─── LISTED ENTRIES

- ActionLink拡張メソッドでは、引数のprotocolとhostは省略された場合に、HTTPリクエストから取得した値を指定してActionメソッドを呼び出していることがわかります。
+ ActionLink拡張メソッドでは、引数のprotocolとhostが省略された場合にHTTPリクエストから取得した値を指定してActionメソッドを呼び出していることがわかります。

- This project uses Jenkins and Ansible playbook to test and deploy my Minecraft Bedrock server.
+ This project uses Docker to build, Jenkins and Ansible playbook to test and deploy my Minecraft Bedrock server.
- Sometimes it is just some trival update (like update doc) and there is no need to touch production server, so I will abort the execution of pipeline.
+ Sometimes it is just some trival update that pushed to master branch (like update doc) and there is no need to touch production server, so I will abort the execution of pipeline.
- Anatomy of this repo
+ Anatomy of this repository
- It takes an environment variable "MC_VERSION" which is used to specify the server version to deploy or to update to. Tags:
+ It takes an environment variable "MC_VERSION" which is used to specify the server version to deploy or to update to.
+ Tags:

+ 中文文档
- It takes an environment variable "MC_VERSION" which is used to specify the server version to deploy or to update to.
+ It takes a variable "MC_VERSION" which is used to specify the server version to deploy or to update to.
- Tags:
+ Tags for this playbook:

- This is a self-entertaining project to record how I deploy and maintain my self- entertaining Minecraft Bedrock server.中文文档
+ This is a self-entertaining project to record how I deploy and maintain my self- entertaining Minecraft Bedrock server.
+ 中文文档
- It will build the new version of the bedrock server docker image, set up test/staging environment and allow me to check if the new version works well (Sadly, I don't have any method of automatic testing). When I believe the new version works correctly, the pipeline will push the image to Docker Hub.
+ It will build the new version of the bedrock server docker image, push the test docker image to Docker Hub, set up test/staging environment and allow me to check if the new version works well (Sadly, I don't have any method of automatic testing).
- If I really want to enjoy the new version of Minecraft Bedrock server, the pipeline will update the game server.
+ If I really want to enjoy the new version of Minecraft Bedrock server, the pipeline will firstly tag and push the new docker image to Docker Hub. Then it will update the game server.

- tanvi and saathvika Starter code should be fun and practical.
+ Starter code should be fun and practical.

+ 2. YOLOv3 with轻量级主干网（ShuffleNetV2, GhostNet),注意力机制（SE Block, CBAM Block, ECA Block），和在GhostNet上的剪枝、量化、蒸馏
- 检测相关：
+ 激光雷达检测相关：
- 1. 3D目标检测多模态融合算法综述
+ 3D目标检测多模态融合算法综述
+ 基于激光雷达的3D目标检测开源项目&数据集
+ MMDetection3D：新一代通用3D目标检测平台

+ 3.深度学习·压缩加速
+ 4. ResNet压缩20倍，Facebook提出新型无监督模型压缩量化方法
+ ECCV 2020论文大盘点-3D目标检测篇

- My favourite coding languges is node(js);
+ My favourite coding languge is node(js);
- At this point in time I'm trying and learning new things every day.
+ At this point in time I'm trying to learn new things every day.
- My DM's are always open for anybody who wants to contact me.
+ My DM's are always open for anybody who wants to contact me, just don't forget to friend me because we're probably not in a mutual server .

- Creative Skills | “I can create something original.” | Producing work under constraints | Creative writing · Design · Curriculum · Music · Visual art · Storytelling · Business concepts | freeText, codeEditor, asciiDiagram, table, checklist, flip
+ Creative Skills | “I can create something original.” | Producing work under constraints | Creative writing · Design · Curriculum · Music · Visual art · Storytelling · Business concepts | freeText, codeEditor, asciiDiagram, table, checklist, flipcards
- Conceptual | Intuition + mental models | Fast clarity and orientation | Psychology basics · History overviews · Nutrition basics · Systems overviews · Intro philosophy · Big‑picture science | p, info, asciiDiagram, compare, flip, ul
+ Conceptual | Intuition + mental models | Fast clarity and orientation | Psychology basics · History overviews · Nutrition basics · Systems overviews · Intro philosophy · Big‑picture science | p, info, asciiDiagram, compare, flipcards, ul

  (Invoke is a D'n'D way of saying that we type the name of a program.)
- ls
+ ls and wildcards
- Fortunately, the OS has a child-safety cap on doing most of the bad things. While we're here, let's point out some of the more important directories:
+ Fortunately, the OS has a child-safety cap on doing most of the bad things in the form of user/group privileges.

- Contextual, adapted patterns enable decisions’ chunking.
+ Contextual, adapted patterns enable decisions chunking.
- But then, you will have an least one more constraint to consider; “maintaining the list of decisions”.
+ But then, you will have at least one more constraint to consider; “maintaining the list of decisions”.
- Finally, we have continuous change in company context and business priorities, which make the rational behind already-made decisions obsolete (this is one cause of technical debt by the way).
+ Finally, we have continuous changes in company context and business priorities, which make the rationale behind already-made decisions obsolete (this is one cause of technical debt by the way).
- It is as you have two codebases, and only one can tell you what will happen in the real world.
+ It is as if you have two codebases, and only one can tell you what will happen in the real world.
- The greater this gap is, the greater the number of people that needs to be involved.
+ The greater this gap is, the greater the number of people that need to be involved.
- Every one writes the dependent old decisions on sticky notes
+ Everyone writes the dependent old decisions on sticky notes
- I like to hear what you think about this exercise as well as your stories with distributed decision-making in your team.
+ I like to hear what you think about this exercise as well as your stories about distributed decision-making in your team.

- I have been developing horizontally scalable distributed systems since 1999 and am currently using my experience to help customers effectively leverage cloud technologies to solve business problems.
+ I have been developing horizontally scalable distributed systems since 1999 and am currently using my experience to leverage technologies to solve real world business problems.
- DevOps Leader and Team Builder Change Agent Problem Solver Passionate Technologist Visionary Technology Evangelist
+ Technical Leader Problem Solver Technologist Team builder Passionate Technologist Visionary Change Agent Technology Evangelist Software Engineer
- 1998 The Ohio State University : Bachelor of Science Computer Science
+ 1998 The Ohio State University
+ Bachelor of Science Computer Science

──────

- **TASK INSTRUCTIONS**
Please copy the lines above from the line with "- Contextual, adapted" up to and including the line with "if you have", exactly as written and with nothing else.

- **EXPECTED ANSWER**
- Contextual, adapted patterns enable decisions’ chunking.
+ Contextual, adapted patterns enable decisions chunking.
- But then, you will have an least one more constraint to consider; “maintaining the list of decisions”.
+ But then, you will have at least one more constraint to consider; “maintaining the list of decisions”.
- Finally, we have continuous change in company context and business priorities, which make the rational behind already-made decisions obsolete (this is one cause of technical debt by the way).
+ Finally, we have continuous changes in company context and business priorities, which make the rationale behind already-made decisions obsolete (this is one cause of technical debt by the way).
- It is as you have two codebases, and only one can tell you what will happen in the real world.
+ It is as if you have two codebases, and only one can tell you what will happen in the real world.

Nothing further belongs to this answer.